Pirelli all-terrain rubber and revised suspension raises the ride height 40mm, while a unique sail plane and side exit exhaust amp up the aesthetics. No change to the 200kW/580Nm V6 diesel, which is still the performance pinnacle in its class.
29. JEEP GRAND CHEROKEE L
By the end of 2021 there will be two Grand Cherokees, the newer one picking up an ‘L’ in its moniker. A significantly bigger body on a new monocoque platform lay the foundations to better take the fight to Toyota Prado and Land Rover Discovery.
It also picks up a third row of seats for the family firepower it so desperately needed, a big emphasis on materials and finishes in the push upmarket, and improved off-road ability.
30. AUDI E-TRON GT
Riding on the J1 architecture also underpinning Porsche’s Taycan, the e-tron GT adds some pace to Audi’s soon-to-grow electric family. It also provides the basis for the first electric RS, a faster model to follow the regular E-Tron.

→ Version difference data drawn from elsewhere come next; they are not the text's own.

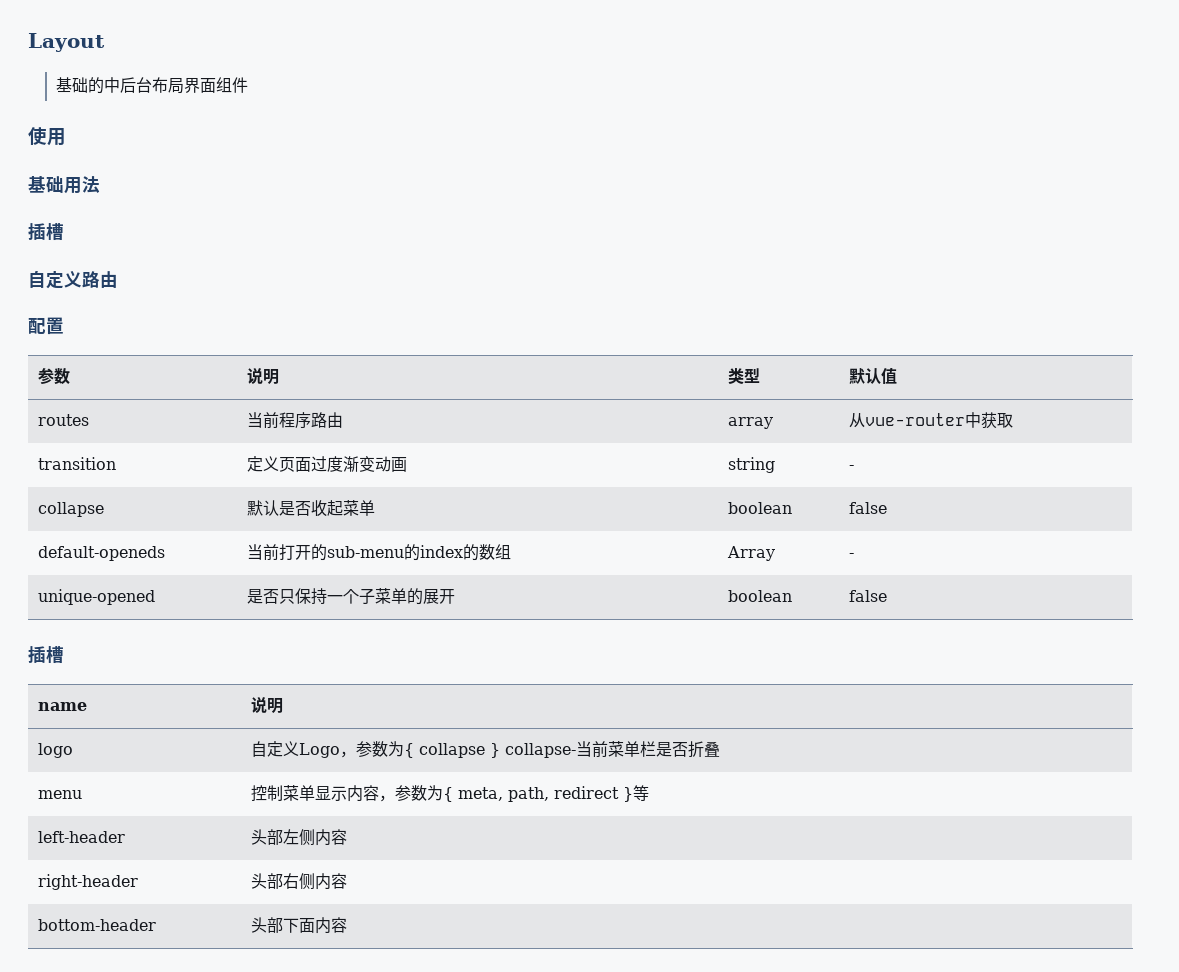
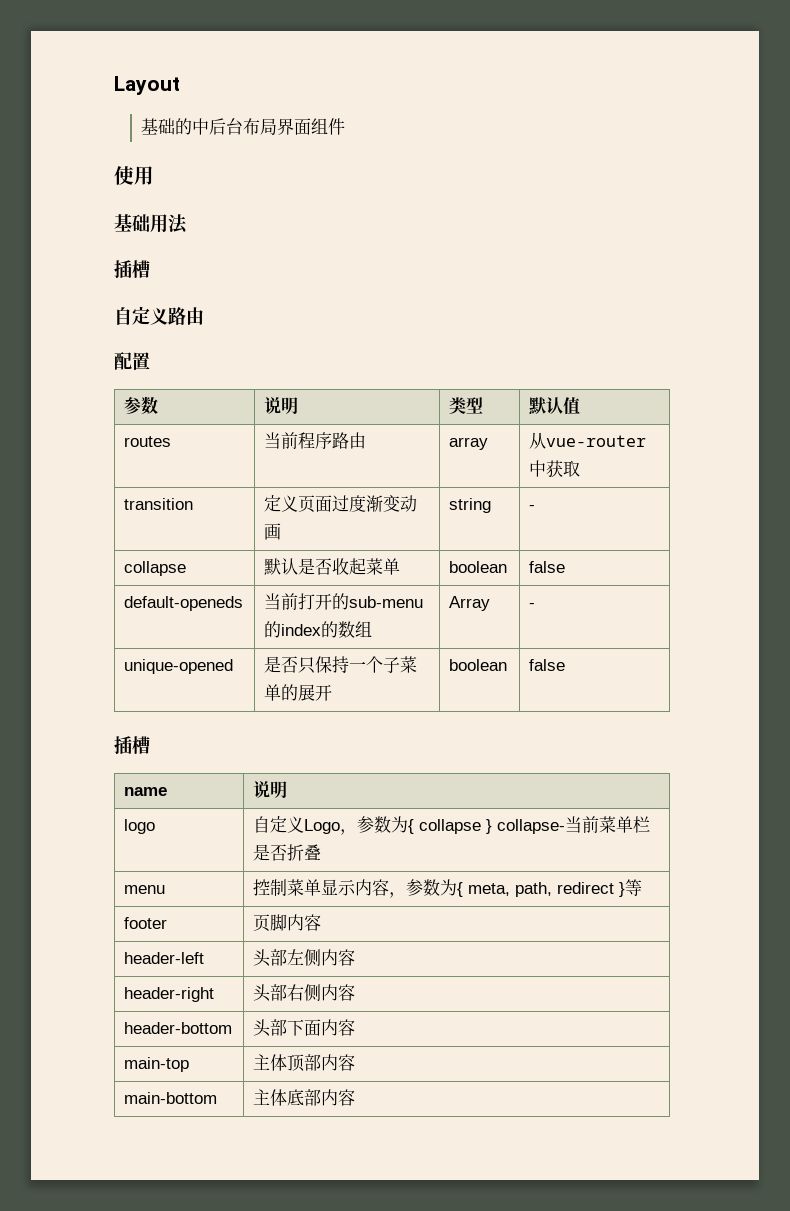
- left-header | 头部左侧内容
+ footer | 页脚内容
+ header-left | 头部左侧内容
- right-header | 头部右侧内容
+ header-right | 头部右侧内容
- bottom-header | 头部下面内容
+ header-bottom | 头部下面内容
+ main-top | 主体顶部内容
+ main-bottom | 主体底部内容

Like the Porsche, there’s a bigger motor on the rear, part of the driver focus, while an 800V electrical system accepts 270kW charging and delivers 400km-plus range to tick plenty of EV boxes and cement the GT as a worthy flagship of the E-Tron line-up.
31. TESLA MODEL Y
Things often run late in the Tesla-sphere and the brand’s second (and most affordable) SUV appears to be following suit. Best guesstimates are that the mid-sizer will arrive in the second half of the year.
Borrowing the basic architecture of the Model 3 four-door fastback sedan, the Model Y has a higher-riding body and the option of seven seats. There’s up to 505km of range and drive is sent to all four wheels, although a rear-drive model is also in the mix.